Growth is doomed until uncertainty about the magnitude, duration and contagion of the epidemic is reduced. The responses, although rational, accentuate the risk of recession.
Economic growth will frankly slow in 2020 and the coronavirus epidemic is fully responsible for it.
There are four points to consider:
The first is the blocking of production chains from China. Companies, all over the world, are no longer delivered as quickly and as completely as they usually are. They can no longer produce as much. The manufacturing sector is frankly weakened.
The second is that this uncertain environment (duration, contagion and extent of the epidemic are not known), everyone behaves more cautiously. Businesses are waiting to invest and hire and households are delaying the time to change their washing machine or car. The demand is unraveling.
The third aspect is stopping travel, which was at the heart of globalization. All of a sudden, everyone stays confined to their home. Demands for transport, hotels and restaurants are inexorably retreating, penalizing the festive and professional tourism activity.
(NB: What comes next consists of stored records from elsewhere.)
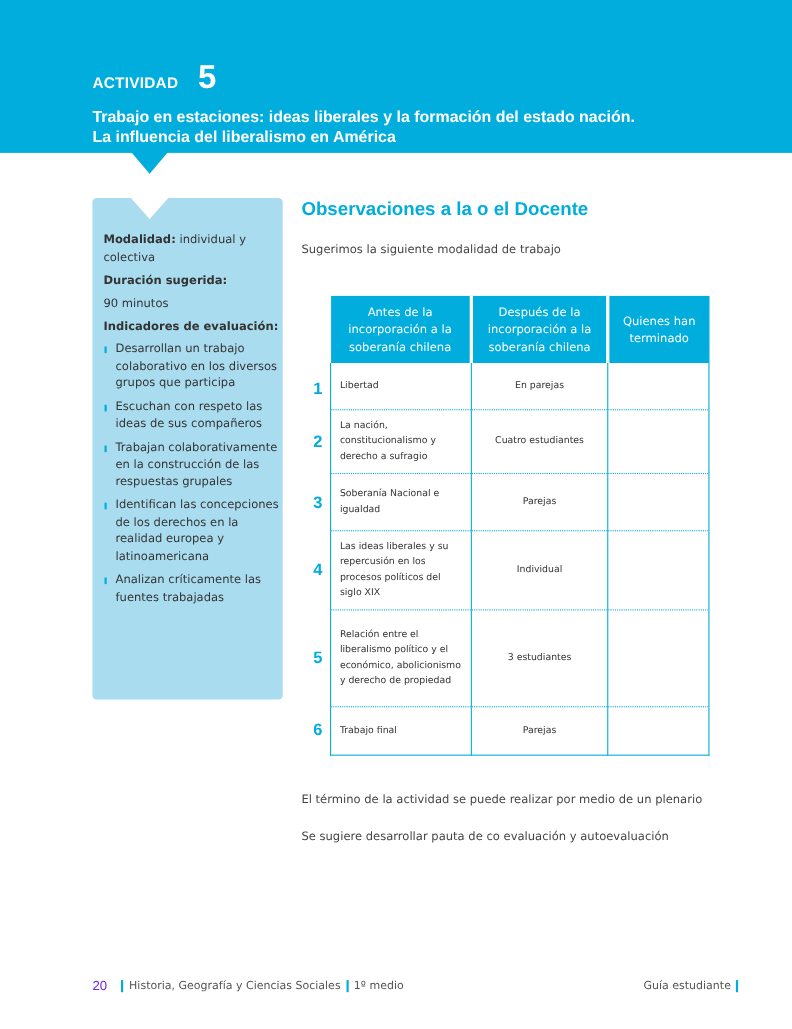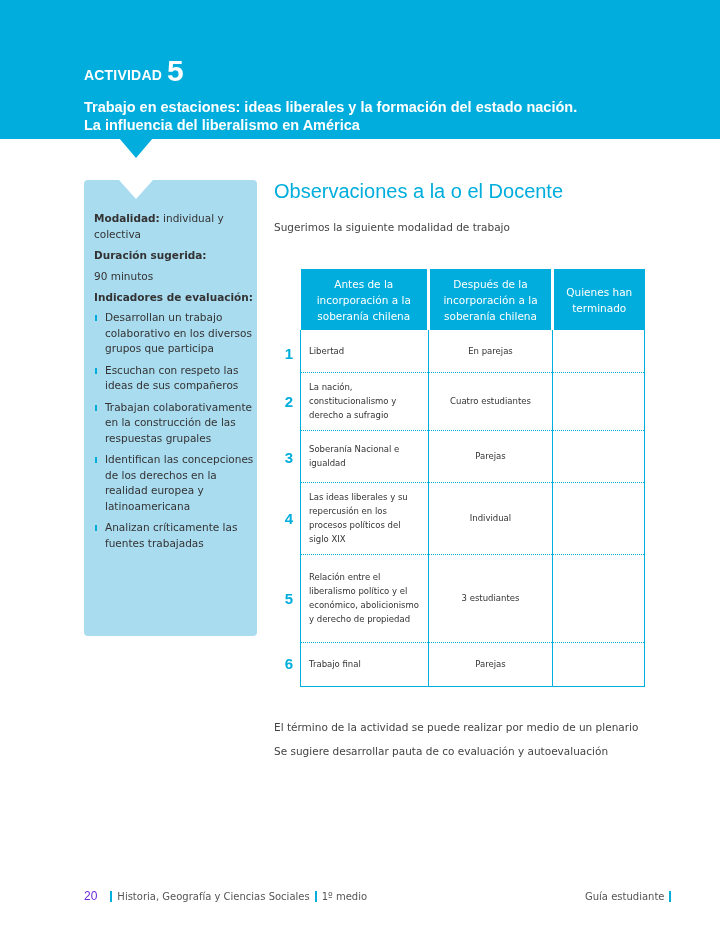--- a/index.html
+++ b/index.html
@@ -17,7 +17,7 @@
     }
     .activity-label {
       position: absolute; left: 84px; top: 56px; color: #fff;
-      display: flex; align-items: flex-end;
+      display: flex; align-items: flex-end; gap: 13px;
     }
     .activity-word { font-family: "Liberation Sans", sans-serif; font-weight: bold; font-size: 14px; letter-spacing: 0.2px; margin-bottom: 3px; }
     .activity-num { font-family: "Liberation Sans", sans-serif; font-weight: bold; font-size: 30px; line-height: 30px; margin-left: 5px; }

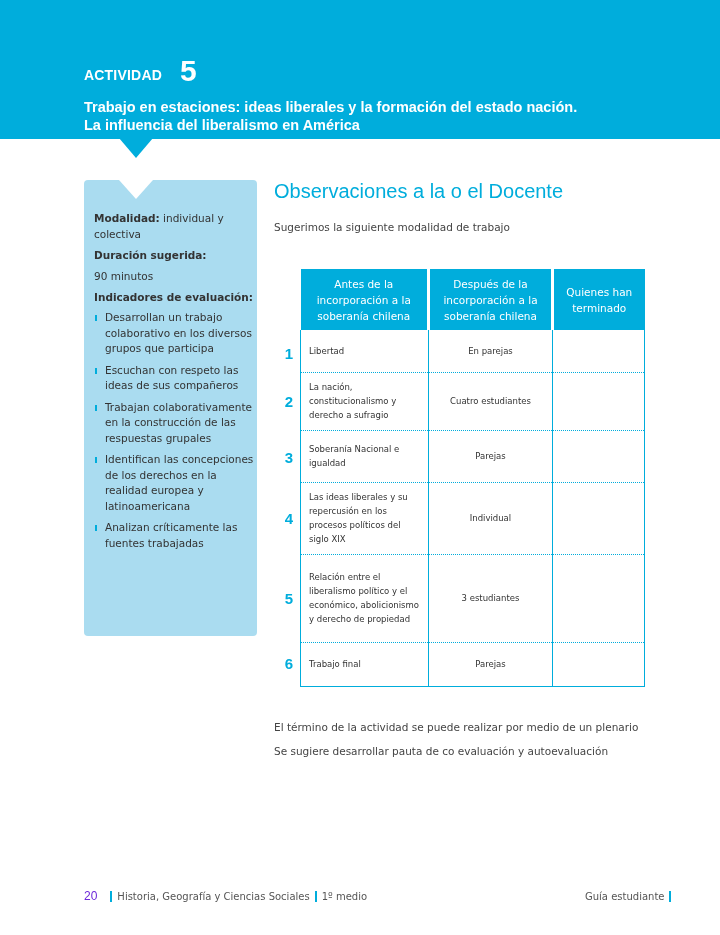--- a/index.html
+++ b/index.html
@@ -49,7 +49,7 @@
 
     .section-title {
       position: absolute; left: 274px; top: 180px;
-      font-family: "Liberation Sans", sans-serif; font-weight: normal; font-size: 20px; color: #00addc;
+      font-family: "Liberation Sans", sans-serif; font-weight: bold; font-size: 17px; color: #00addc;
     }
     .intro-text {
       position: absolute; left: 274px; top: 221px; font-size: 10.5px; color: #444;

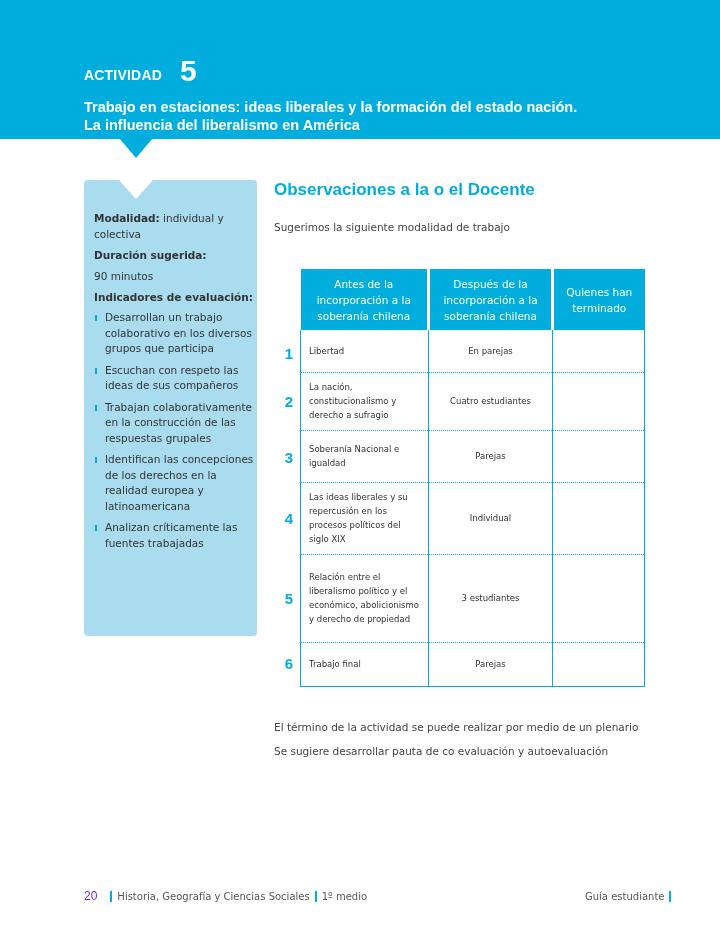--- a/index.html
+++ b/index.html
@@ -81,7 +81,7 @@
     .closing-text {
       position: absolute; left: 274px; top: 718px; width: 380px; font-size: 10.5px; line-height: 19px; color: #444;
     }
-    .closing-text p.gap { margin-top: 5px; }
+    .closing-text p.gap { margin-top: 15px; }
 
     .footer-left {
       position: absolute; left: 84px; top: 889px; font-size: 10px; color: #555; display: flex; align-items: center;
The fourth point is that to avoid internal contagion, governments decide to suspend demonstrations gathering more than 1000 people whether they are sports or shows. A whole section of the economy is penalized.
These 4 factors constrain the growth of the economic activity. There is no source of momentum that can drive short-term expansion and reverse the trend. In addition, what factors would be likely to counteract the recessive effect of the 4 points mentioned above? As long as there is uncertainty about the duration, contagion and magnitude of the epidemic, there is a determinism that growth will slow down and that activity may contract.
The authorities can limit the risks but not revive growth because the supply is limited in the short term.
Strange period during which we observe growth slowing down while, in order to limit contagion, governments take rational measures that will slow the growth momentum. This kind of determinism is deeply disturbing but inexorable.